_EXERCISE GOAL_: Would you reproduce exactly the lines below from the one holding "[278,128,795,140] rendez-vous à" through the one holding "[216,149,305,161] dbreasnovae.sql ->", inclusive, and no others?

_INFORMATION SUPPLIED_:
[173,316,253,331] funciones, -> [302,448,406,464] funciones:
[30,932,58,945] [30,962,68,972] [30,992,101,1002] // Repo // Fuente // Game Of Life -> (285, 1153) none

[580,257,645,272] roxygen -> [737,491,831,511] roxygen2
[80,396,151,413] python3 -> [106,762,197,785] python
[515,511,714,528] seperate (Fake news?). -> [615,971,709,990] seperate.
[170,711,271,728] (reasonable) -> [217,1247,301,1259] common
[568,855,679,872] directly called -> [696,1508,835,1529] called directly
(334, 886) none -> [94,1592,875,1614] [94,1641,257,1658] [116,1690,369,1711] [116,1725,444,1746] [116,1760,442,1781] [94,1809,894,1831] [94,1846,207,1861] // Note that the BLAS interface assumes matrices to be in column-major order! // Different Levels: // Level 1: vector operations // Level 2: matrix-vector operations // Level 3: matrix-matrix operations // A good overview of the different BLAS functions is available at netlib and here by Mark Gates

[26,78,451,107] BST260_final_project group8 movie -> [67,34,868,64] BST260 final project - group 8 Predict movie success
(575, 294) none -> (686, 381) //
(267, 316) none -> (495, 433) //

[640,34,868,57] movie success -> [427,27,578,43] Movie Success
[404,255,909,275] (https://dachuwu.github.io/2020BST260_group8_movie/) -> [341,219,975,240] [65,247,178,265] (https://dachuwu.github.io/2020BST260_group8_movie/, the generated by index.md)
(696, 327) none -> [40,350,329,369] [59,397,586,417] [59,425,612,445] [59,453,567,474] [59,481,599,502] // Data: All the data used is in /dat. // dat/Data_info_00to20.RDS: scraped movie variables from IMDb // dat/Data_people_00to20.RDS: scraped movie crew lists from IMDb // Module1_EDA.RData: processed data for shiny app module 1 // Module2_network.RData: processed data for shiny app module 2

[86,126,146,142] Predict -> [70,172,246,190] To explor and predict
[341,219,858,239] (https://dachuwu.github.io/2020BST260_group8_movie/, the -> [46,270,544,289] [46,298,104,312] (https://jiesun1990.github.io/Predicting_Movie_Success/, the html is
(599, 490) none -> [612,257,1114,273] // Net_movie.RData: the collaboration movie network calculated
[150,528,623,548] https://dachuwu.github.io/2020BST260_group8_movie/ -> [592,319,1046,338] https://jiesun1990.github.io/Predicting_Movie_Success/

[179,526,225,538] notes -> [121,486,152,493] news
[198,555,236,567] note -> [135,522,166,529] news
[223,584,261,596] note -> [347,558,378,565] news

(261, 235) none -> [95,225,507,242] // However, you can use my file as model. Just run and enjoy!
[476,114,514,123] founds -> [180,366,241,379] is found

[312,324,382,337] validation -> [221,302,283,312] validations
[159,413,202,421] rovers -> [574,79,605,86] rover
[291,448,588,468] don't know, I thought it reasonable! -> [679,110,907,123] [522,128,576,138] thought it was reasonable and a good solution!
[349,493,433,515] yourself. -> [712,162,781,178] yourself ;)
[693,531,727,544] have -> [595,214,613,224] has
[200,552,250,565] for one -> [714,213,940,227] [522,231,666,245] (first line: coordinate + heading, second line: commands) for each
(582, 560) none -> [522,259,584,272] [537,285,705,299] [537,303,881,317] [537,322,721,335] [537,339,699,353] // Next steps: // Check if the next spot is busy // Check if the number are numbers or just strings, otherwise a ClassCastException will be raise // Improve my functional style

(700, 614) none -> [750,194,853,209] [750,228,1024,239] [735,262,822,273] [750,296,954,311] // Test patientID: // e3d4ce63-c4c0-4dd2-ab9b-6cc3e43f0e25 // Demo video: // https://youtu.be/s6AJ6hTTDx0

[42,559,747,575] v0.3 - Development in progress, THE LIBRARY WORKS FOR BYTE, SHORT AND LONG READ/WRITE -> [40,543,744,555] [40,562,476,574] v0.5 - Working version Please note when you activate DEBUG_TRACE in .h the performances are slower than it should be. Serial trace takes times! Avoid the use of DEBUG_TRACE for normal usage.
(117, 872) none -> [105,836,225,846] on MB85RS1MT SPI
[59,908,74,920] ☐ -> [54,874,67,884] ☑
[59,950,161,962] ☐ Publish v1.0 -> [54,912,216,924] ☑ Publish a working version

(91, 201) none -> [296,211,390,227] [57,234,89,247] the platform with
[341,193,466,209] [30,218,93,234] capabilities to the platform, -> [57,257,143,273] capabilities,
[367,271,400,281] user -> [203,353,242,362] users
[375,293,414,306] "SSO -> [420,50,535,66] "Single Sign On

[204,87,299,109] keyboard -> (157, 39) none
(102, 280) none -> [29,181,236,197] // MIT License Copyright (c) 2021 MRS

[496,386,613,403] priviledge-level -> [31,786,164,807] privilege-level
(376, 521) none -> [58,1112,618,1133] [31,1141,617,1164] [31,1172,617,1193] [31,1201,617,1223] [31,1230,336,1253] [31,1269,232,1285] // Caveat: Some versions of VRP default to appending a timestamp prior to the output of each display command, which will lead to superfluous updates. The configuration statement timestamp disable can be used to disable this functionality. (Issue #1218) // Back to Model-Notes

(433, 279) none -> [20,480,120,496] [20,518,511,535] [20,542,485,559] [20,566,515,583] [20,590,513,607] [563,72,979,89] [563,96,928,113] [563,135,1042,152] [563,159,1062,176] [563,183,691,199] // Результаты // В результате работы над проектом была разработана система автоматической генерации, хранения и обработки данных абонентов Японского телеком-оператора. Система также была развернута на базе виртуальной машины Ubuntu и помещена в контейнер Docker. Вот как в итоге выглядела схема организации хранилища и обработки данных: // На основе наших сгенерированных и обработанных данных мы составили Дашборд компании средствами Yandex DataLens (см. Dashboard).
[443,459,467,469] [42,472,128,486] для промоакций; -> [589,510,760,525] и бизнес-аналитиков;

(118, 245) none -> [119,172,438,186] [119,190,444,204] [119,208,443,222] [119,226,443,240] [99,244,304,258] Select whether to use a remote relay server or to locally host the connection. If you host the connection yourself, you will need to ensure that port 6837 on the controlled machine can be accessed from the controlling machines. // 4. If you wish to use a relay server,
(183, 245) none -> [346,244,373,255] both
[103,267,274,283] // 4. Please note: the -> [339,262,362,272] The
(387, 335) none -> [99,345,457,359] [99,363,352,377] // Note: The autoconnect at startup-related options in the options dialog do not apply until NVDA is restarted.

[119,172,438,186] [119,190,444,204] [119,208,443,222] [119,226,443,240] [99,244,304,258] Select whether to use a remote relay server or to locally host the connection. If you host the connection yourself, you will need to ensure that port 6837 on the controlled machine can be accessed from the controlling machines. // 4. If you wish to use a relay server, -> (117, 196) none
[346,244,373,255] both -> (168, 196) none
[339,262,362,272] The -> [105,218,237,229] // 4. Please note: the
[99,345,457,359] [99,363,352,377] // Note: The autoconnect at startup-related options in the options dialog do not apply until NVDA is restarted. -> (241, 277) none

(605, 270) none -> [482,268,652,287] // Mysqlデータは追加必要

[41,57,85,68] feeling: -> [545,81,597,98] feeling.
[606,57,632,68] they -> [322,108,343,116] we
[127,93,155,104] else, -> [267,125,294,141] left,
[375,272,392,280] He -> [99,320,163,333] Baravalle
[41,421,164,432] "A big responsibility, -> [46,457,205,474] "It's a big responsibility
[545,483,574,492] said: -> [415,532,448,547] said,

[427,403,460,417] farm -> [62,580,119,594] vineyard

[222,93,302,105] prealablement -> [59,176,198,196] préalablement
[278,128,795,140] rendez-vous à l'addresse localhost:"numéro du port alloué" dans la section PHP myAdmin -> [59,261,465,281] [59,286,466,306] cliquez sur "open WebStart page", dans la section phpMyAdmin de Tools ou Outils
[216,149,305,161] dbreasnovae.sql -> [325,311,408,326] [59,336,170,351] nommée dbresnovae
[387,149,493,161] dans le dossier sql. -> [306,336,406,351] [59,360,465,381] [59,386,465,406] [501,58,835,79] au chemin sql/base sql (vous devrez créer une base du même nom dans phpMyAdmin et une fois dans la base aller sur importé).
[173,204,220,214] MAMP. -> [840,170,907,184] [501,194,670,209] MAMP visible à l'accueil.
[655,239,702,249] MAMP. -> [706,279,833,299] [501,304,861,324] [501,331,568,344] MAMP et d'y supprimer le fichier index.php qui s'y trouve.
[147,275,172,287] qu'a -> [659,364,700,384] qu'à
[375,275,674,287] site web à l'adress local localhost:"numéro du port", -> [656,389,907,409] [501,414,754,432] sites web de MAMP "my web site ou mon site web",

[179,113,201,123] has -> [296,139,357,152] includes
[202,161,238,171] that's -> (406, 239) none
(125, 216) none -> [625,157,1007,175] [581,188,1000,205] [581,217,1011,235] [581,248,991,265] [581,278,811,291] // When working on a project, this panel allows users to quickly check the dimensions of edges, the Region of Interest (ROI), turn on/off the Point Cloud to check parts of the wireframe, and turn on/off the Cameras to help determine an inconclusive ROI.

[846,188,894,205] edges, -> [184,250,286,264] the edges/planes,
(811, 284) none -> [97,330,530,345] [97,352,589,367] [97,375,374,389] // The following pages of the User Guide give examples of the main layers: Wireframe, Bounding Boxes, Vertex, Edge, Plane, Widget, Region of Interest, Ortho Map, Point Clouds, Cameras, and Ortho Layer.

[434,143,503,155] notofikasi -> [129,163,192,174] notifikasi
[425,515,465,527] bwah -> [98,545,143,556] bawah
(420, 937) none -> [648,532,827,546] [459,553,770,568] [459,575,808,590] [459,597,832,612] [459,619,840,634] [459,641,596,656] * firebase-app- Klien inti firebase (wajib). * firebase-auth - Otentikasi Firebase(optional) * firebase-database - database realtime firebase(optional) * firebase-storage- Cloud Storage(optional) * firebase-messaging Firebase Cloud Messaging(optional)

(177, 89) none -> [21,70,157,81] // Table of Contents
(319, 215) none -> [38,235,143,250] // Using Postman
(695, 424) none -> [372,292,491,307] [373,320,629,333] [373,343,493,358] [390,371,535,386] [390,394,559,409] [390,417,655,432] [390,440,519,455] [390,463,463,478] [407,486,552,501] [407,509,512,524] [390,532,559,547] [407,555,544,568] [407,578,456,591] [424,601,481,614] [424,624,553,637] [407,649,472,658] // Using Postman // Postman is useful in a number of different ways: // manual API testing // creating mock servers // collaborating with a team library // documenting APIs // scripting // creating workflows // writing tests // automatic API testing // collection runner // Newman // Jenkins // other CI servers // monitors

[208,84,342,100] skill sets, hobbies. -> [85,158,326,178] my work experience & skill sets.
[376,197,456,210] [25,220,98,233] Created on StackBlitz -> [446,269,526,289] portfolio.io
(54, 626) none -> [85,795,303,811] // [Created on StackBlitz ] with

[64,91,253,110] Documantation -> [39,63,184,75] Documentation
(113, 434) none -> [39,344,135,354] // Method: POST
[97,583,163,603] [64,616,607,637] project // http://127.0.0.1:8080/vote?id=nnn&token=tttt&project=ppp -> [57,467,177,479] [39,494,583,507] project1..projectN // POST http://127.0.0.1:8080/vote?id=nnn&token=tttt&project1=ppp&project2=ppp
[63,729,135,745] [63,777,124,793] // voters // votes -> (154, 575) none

_ANSWER TO THIS EXERCISE_:
[278,128,795,140] rendez-vous à l'addresse localhost:"numéro du port alloué" dans la section PHP myAdmin -> [59,261,465,281] [59,286,466,306] cliquez sur "open WebStart page", dans la section phpMyAdmin de Tools ou Outils
[216,149,305,161] dbreasnovae.sql -> [325,311,408,326] [59,336,170,351] nommée dbresnovae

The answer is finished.